__ABOUT THIS EXERCISE__.
Copy out every line of the listing in which "TRUE" appears.

__PROVIDED MATERIAL__.
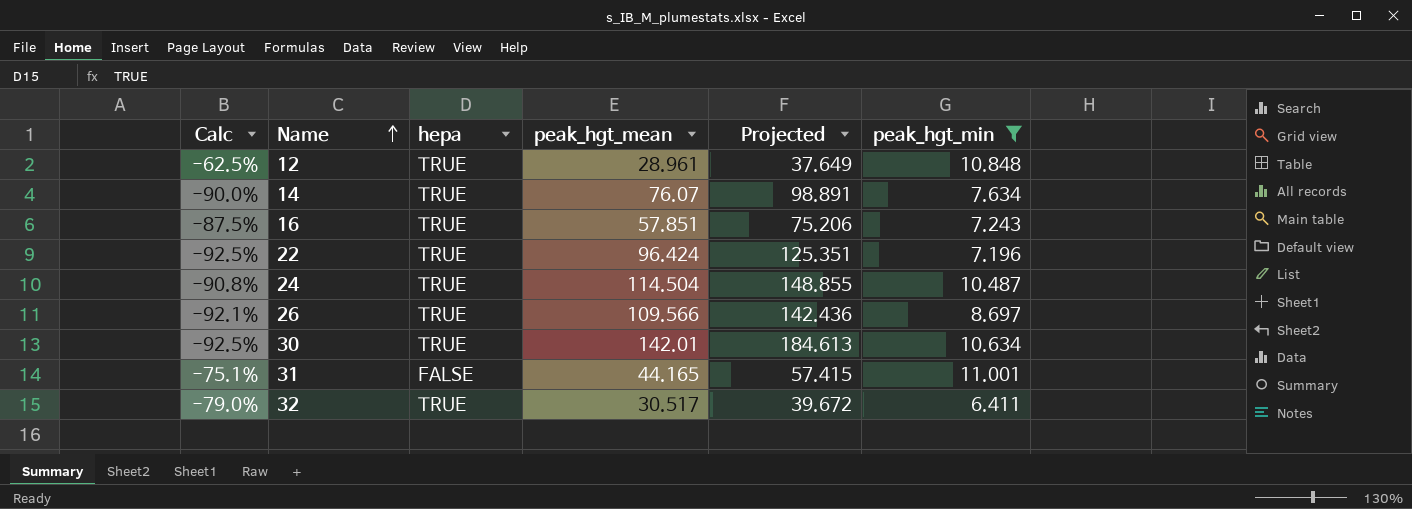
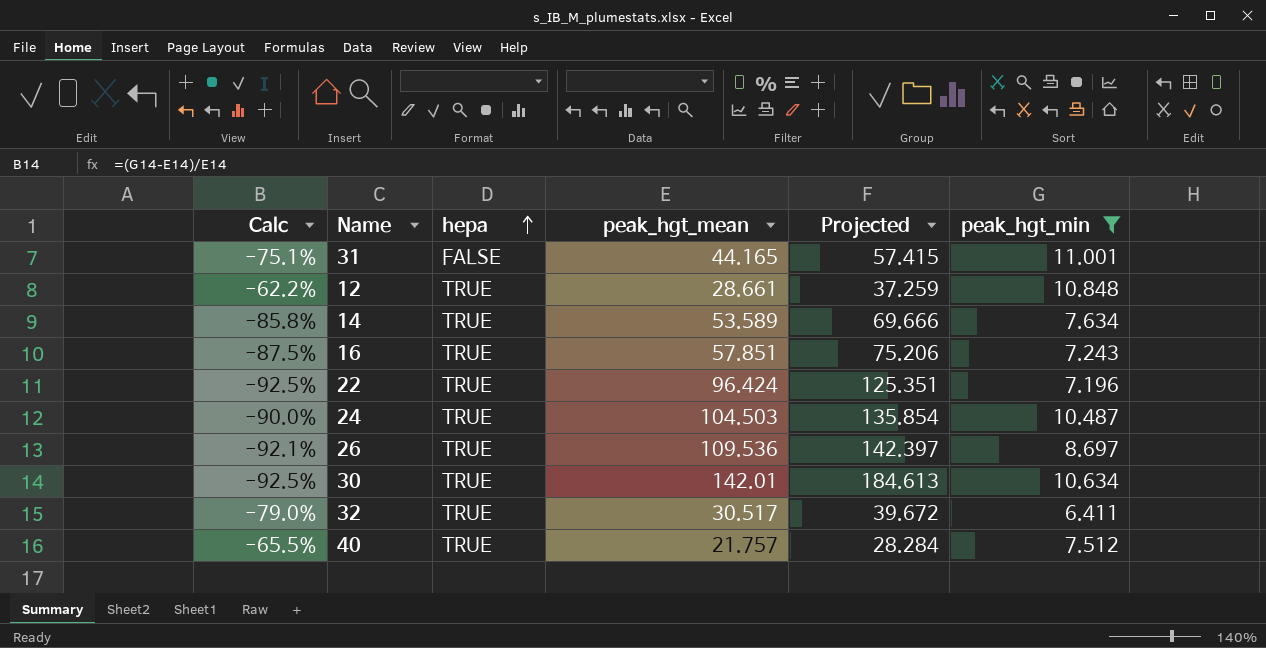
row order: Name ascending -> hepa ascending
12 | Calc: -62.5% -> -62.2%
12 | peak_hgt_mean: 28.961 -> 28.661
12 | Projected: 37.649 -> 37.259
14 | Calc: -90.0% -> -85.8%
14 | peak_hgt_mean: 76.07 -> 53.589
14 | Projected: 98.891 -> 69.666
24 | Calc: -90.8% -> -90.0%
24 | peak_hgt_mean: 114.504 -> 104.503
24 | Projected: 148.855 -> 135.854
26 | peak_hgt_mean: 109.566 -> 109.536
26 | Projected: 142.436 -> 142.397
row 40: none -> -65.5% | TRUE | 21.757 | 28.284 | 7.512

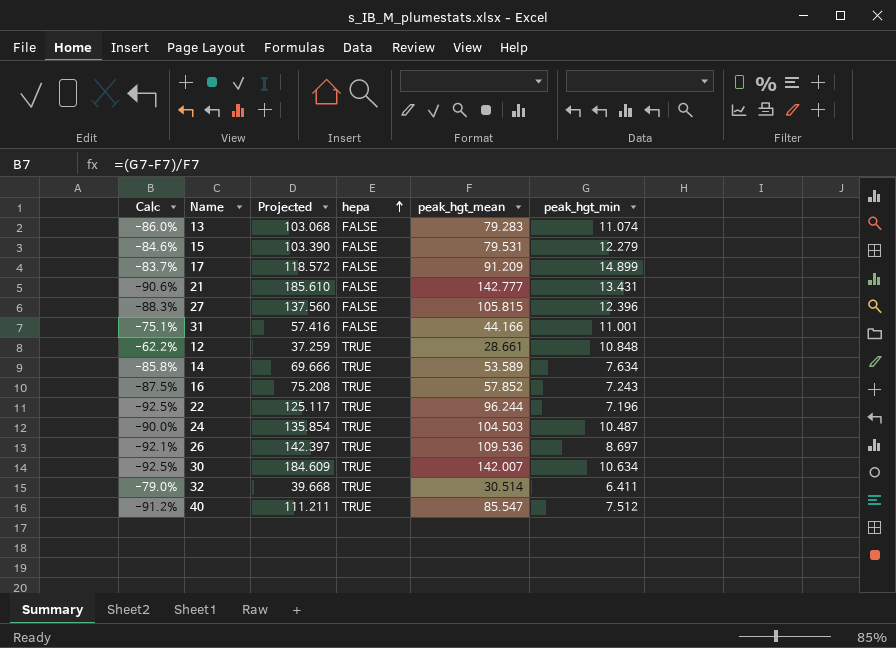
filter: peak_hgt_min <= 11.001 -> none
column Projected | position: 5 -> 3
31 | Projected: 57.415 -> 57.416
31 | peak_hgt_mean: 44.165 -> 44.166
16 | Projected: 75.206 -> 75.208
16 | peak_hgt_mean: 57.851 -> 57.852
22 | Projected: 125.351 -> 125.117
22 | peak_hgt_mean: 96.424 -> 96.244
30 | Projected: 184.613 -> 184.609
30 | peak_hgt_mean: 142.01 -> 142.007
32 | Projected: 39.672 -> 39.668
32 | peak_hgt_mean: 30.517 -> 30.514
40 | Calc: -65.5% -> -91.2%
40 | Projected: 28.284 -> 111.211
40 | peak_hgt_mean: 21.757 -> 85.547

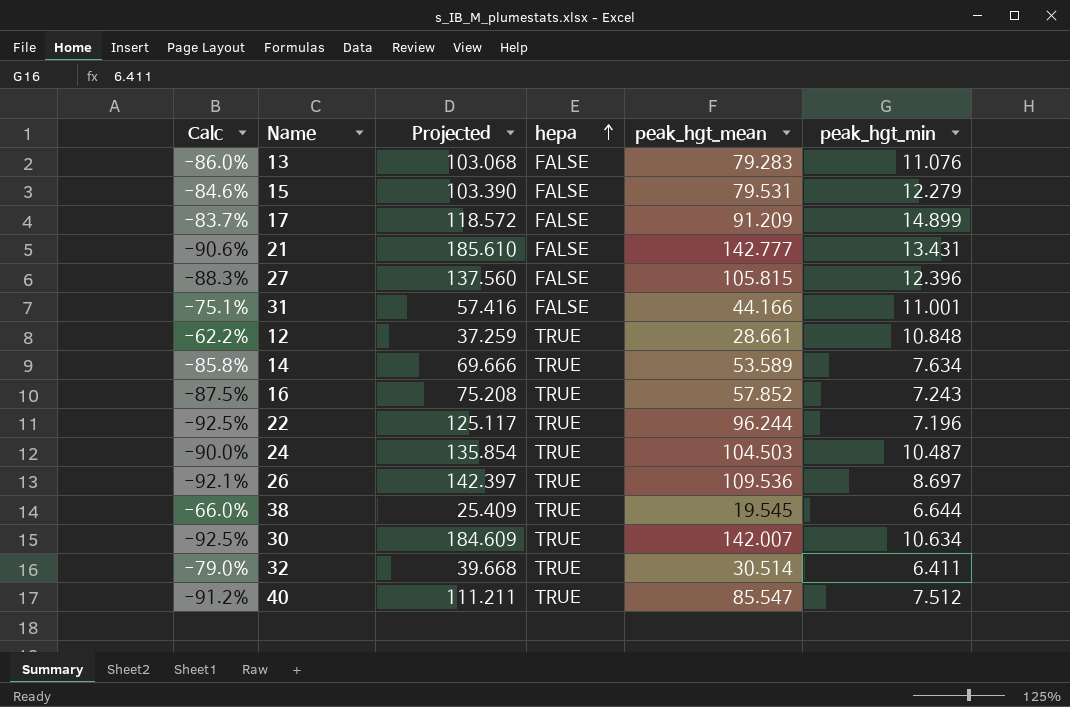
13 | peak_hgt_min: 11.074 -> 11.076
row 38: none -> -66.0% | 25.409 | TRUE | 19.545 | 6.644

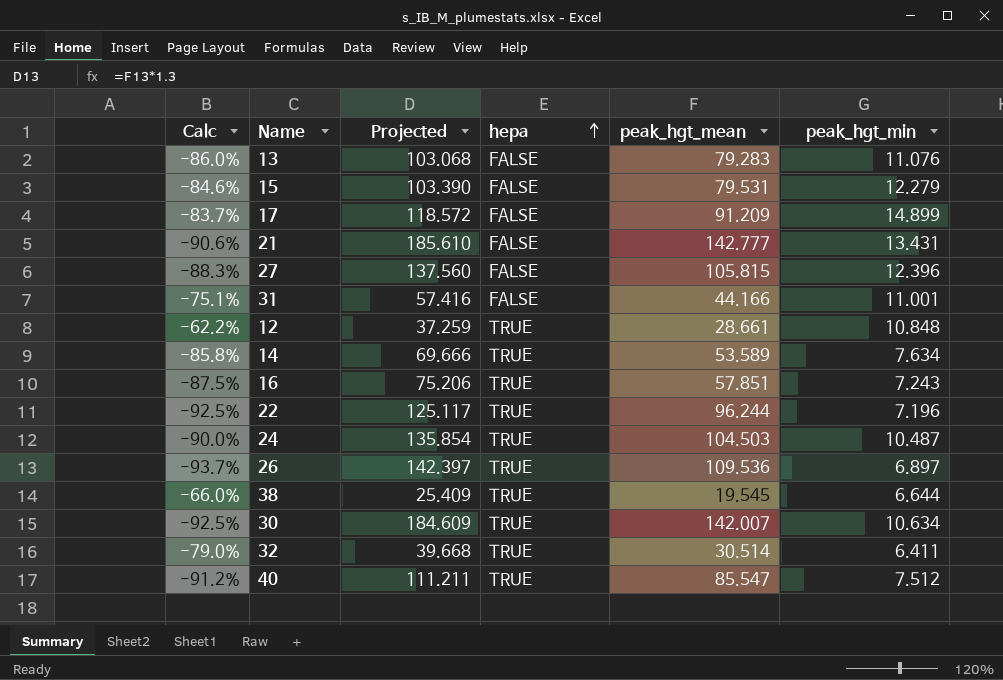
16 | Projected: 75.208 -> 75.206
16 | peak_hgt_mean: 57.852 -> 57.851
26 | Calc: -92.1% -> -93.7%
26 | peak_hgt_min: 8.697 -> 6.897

__EXERCISE SOLUTION__.
row 40: none -> -65.5% | TRUE | 21.757 | 28.284 | 7.512
row 38: none -> -66.0% | 25.409 | TRUE | 19.545 | 6.644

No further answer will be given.